As we explain to the students, there's three types of students. First you have the kids who are going to do their homework anyway and who won't even bother to look at a Homework Helper. Second, you have the kids who will do most of their homework but struggle with a few questions and will use the Homework Helper to check his or her work. And lastly, you have the kid who has never turned in any homework - ever - and who will simply copy it and turn it in. The way we look at it, at least they're copying the right information, they're writing it down, they're looking at it, they're being exposed to it. And they'll get the points for turning in their homework. (For the record, homework isn't a huge point-earner in our gradebooks...only about 10 points a week.) This is also a big help for my special education kids.

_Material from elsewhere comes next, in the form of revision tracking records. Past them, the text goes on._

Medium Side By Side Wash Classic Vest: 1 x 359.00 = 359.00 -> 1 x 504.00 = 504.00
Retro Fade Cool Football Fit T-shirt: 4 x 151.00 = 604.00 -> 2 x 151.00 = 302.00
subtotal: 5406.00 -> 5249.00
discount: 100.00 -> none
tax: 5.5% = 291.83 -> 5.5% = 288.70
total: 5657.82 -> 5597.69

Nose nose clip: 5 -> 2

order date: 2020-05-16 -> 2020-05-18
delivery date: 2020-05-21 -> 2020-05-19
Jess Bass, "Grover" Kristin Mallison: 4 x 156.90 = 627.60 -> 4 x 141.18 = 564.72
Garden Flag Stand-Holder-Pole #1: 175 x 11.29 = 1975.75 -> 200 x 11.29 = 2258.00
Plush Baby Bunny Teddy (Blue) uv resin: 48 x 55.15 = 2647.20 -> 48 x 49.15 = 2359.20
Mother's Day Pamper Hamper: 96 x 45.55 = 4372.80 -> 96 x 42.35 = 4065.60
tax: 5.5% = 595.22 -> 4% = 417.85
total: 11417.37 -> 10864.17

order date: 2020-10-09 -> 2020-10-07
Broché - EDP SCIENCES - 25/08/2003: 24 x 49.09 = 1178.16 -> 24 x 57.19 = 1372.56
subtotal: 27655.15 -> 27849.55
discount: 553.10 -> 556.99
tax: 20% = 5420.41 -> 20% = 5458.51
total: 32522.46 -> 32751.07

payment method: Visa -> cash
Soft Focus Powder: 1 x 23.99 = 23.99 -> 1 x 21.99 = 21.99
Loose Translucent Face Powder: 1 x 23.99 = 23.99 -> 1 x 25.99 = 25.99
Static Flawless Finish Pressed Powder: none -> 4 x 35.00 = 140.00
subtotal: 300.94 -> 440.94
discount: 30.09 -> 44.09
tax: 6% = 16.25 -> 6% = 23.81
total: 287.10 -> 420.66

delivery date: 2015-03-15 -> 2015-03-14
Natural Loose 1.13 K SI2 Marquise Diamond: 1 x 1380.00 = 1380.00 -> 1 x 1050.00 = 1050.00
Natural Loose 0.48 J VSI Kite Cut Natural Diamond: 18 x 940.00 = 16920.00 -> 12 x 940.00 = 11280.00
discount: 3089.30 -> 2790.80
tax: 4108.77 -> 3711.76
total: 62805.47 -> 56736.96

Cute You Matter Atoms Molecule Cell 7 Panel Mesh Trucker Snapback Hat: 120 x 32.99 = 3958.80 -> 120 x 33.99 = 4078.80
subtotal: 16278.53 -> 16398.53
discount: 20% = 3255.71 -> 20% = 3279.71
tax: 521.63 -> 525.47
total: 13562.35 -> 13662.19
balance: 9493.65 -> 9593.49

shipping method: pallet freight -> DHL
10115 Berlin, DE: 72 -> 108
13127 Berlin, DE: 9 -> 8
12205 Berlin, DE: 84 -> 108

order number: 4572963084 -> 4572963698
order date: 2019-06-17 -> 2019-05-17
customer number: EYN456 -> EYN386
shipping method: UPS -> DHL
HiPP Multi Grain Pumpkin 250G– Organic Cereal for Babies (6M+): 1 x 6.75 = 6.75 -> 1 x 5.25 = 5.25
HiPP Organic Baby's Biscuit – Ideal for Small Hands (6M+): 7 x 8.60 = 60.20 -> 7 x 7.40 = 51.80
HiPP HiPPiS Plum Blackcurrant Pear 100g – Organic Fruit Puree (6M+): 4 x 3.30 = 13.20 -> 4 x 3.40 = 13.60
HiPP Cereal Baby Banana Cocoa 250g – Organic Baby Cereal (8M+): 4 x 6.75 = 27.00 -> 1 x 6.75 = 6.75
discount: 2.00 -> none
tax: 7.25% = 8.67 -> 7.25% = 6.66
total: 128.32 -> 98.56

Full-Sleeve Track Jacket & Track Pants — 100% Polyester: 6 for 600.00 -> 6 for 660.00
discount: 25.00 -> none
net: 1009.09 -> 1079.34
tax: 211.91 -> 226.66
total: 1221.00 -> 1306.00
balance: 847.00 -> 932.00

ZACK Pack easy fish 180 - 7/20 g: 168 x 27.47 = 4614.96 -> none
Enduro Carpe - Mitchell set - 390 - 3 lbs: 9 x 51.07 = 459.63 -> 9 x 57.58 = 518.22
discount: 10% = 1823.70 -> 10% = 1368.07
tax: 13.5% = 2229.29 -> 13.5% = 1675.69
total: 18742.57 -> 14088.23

What we've seen is that kids who have never turned in homework are now turning in homework. And when they get their progress reports and see the lack of zeros and see the fact that they are actually, most likely, passing, they begin to realize that doing homework does pay off. We started this program last year, mid-year, and saw our homework turn in increase to about 95%. Previously we were at about 50%.

My favorite part, however, is how this plays in parent conferences. I always take a copy of a homework helper to a parent conference, especially if the kid is still one of the few who won't be bothered (and they are still out there). I will point out the lack of homework on the progress report, and explain as I hand the parent the Homework Helper that there's really no excuse for that as the Homework Helper is available in class, and can also be checked out overnight. It's pretty powerful when the parents realize that there really is no excuse for not having the work done and turned in.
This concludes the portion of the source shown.